Thing is brothers life is all "woe is me, life is so unfair and everyone has got it in for me". Ranging from his ex-partners, hmrc tax people etc etc. He won't see it as cheating. He will see it as perfectly acceptable and it'll be "woe is me my big bad brother wont let me pay the money back and is taking me to court".

He lives in a different world honestly where its all about him and how unfair things are. Bit like Dad!

NumbLotus

You're already the Big Bad Brother in his eyes.

Do what you gotta do.
Just a castaway, an island lost at sea
Another lonely day, noone here but me
More loneliness than any man could bear

nanotech

Quote from: NumbLotus on February 04, 2020, 03:01:16 PM
You're already the Big Bad Brother in his eyes.

Do what you gotta do.
What numblotus said😉

M0009803

Quote from: p123 on January 30, 2020, 08:45:09 AM
Some of you will know the hassles I have with my Dad.
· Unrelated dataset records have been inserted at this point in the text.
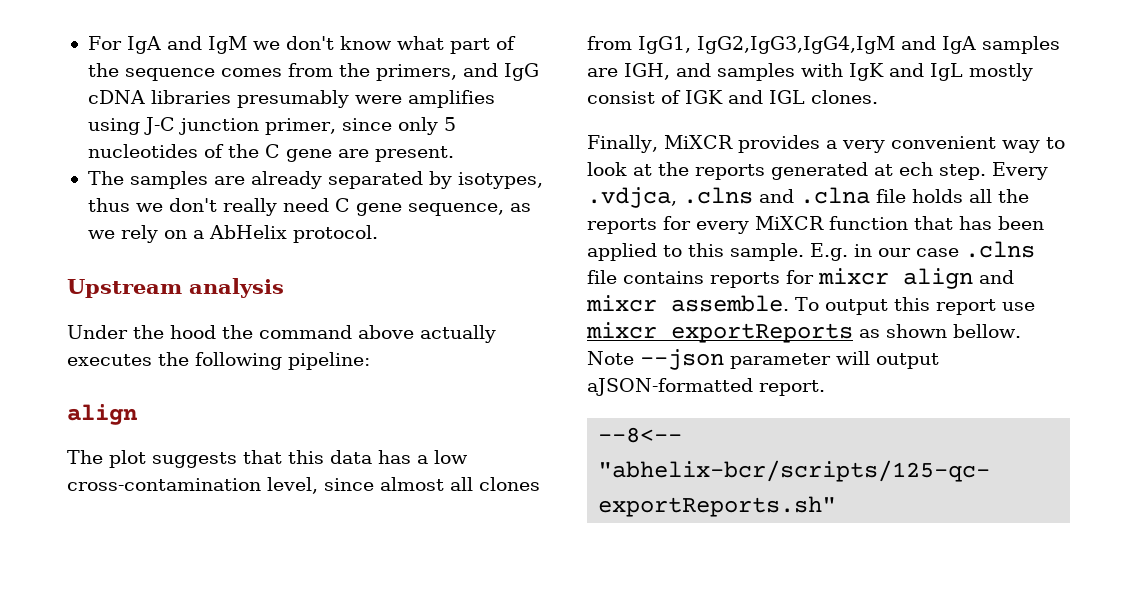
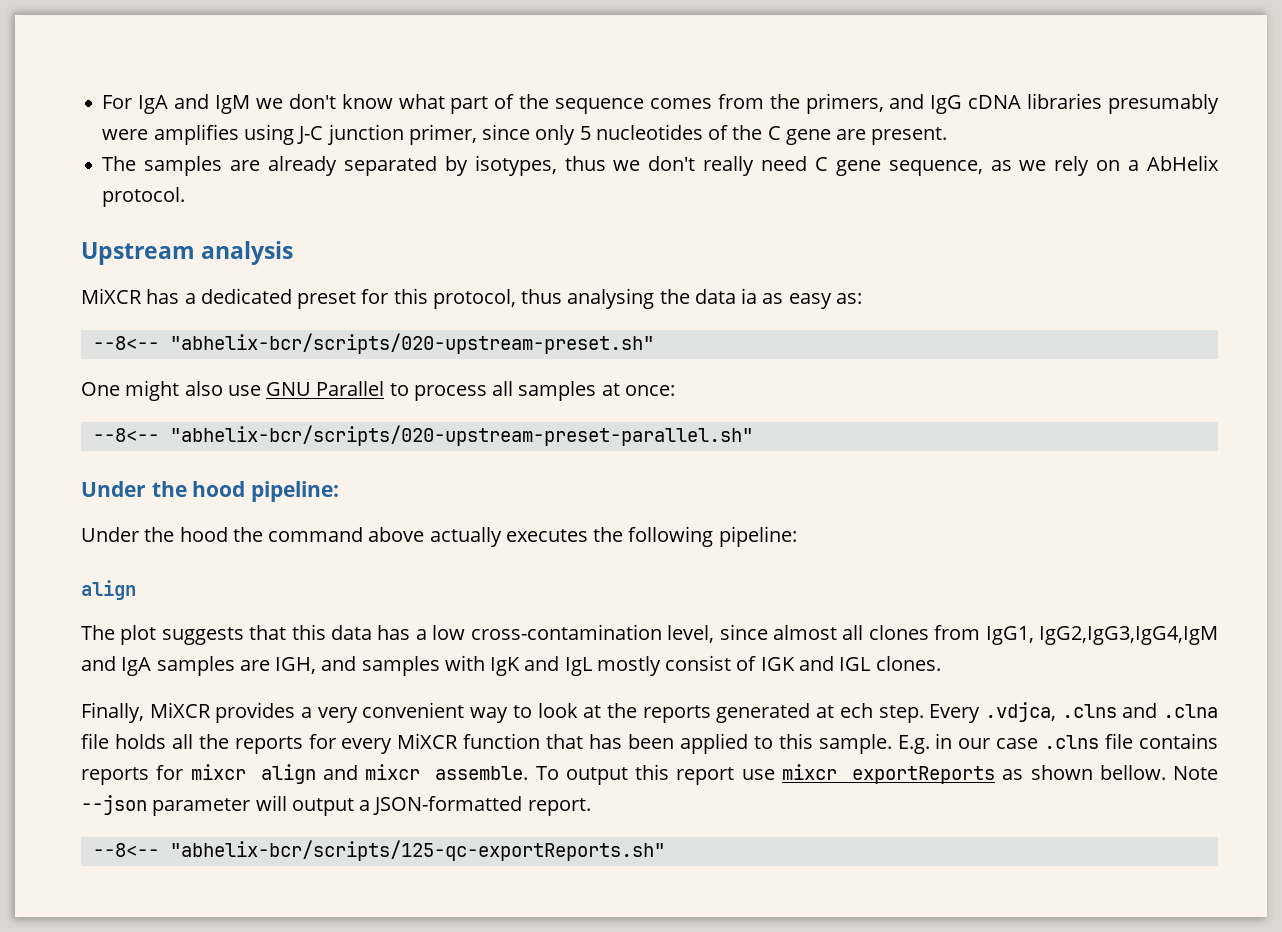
+ MiXCR has a dedicated preset for this protocol, thus analysing the data ia as easy as:
+ --8<-- "abhelix-bcr/scripts/020-upstream-preset.sh"
+ One might also use GNU Parallel to process all samples at once:
+ --8<-- "abhelix-bcr/scripts/020-upstream-preset-parallel.sh"
+ Under the hood pipeline:
- Note --json parameter will output aJSON-formatted report.
+ Note --json parameter will output a JSON-formatted report.

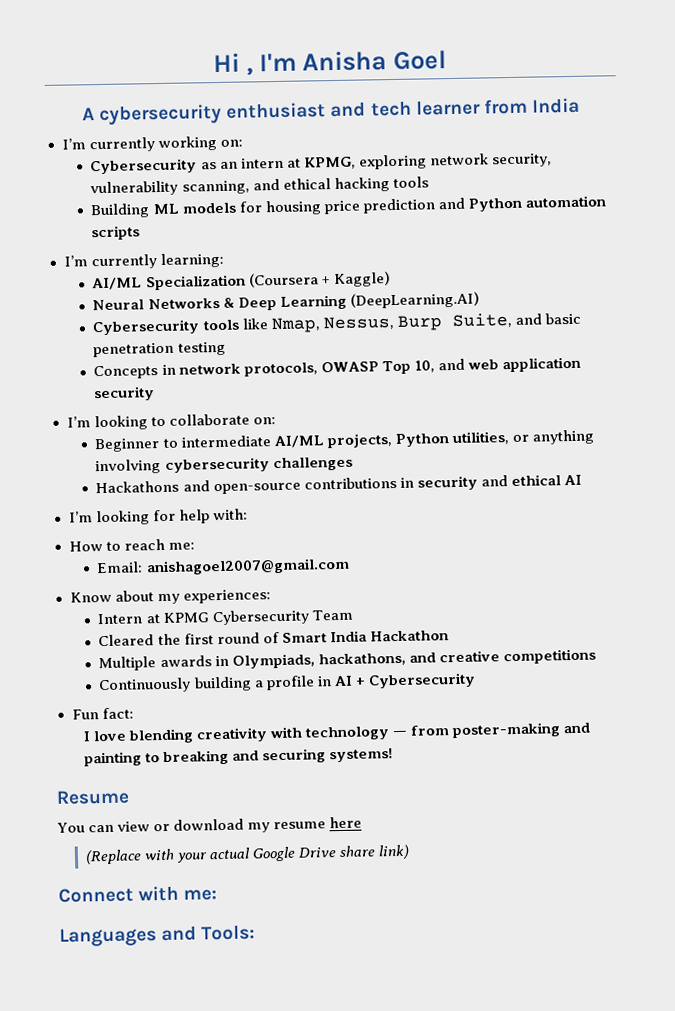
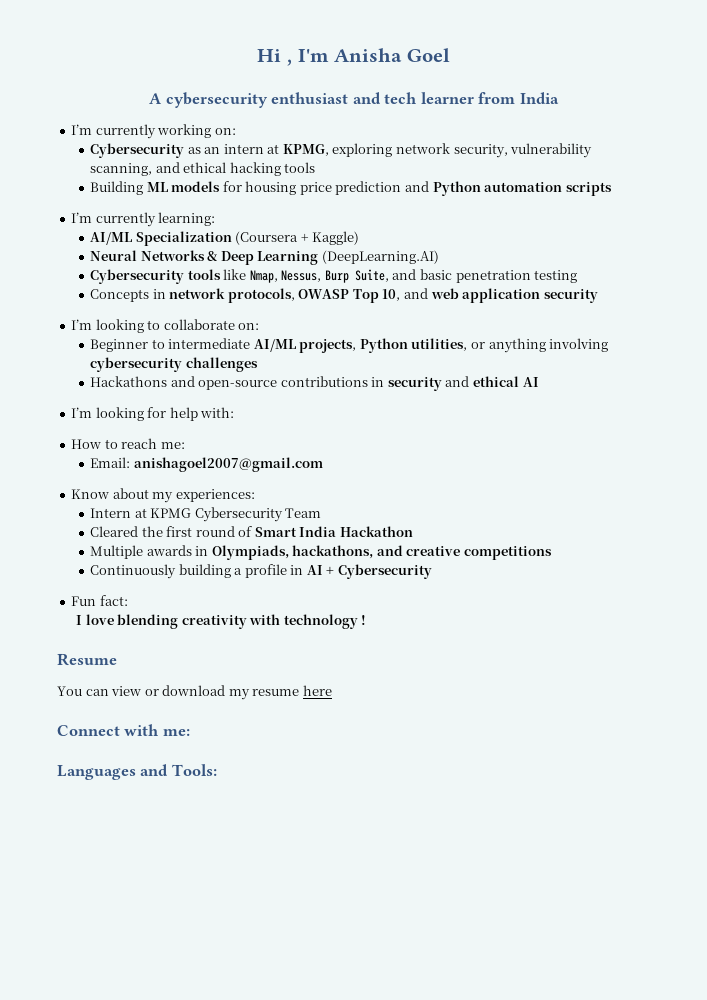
- I love blending creativity with technology — from poster-making and painting to breaking and securing systems!
+ I love blending creativity with technology !
- (Replace with your actual Google Drive share link)

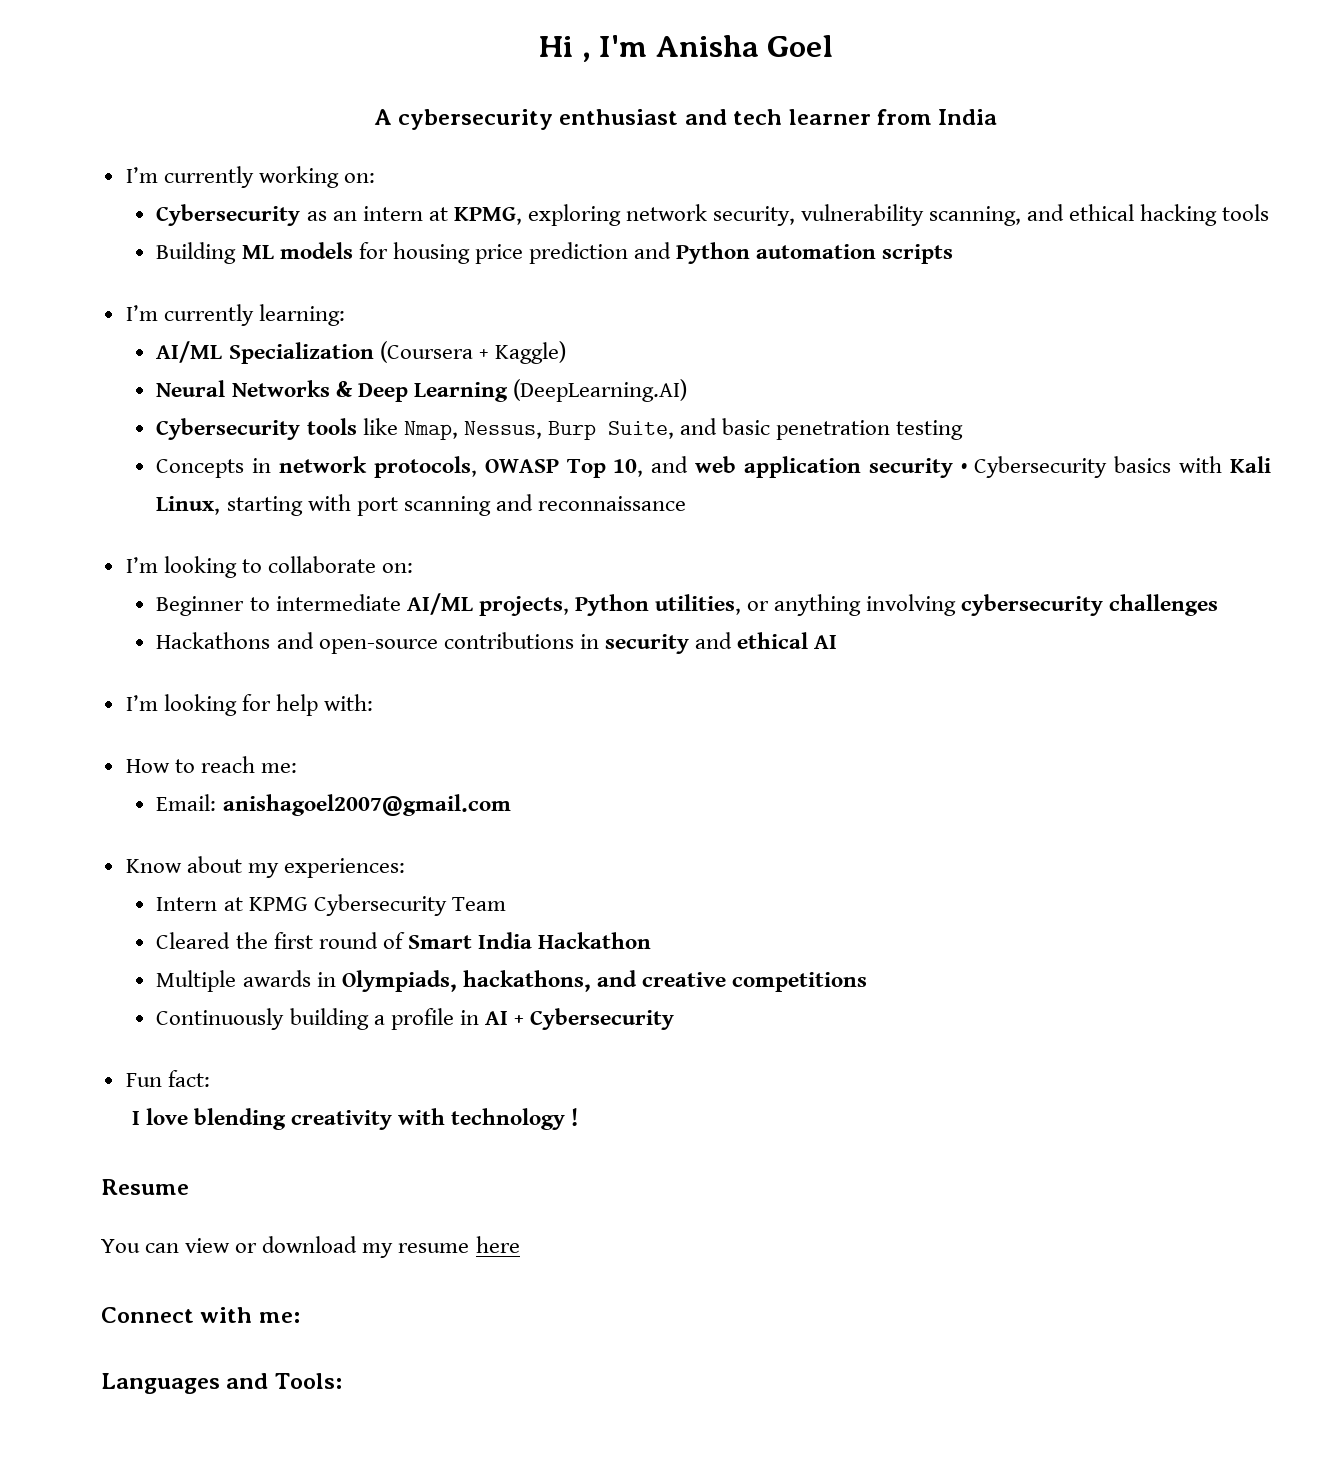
- Concepts in network protocols, OWASP Top 10, and web application security
+ Concepts in network protocols, OWASP Top 10, and web application security • Cybersecurity basics with Kali Linux, starting with port scanning and reconnaissance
My brother too is the biggest FM in the world - and I've been NC with him for a few months now.
However, a few things he said before this got me thinking.....

Dad has money in savings. He also part-owns (its sort shared ownership thing with housing association - he owns 50% they own 50% and he pays rent on this) a flat/apartment. Hes probably got £40K in the bank and his share of the flat is probably around £80K.

Dad has always said his will is split 50/50. Dad is never one to take advice but I think hes put both of us down as executors also.

Something brother said before we went NC got me thinking. Hes not owned a house for years, got into financial trouble and has rented places fro years. He piped up one day "when Dad is gone I'm sorted I'll have this flat". He knows hes down for half only.

Thinking about the sums here. It would cost him £40K to buy my share, yet he'd only have £20K cash. He doesn't have any more and there is no way he'd get a mortgage.  I dunno, based on what hes done in the past, I could see him moving himself in as soon as Dad is gone and then saying "ah I'll pay you back the money I owe". Of course, I'd never get it off him. I can then see me being cast as the bad one if I moaned because I know he'd try to paint me as "the monyegrabber".

All feels a bit wrong when Dad is still with us - sort of like vultures. And OK I don't really want the money BUT I'd be really off if my brother forced the situation into having something hes not entitled to.

Ultimately, what could be done? Part of me is thinking - do nothing. If he wants to play that game then I'd just wipe my hands of it all.

In the UK, inheriting shared ownership property would depend on the contract.

Usually, upon death the local authority has the option to buy your deceased fathers share, thus his estate would get the money.  Your brother would not inherit the property under such a scheme, just the money.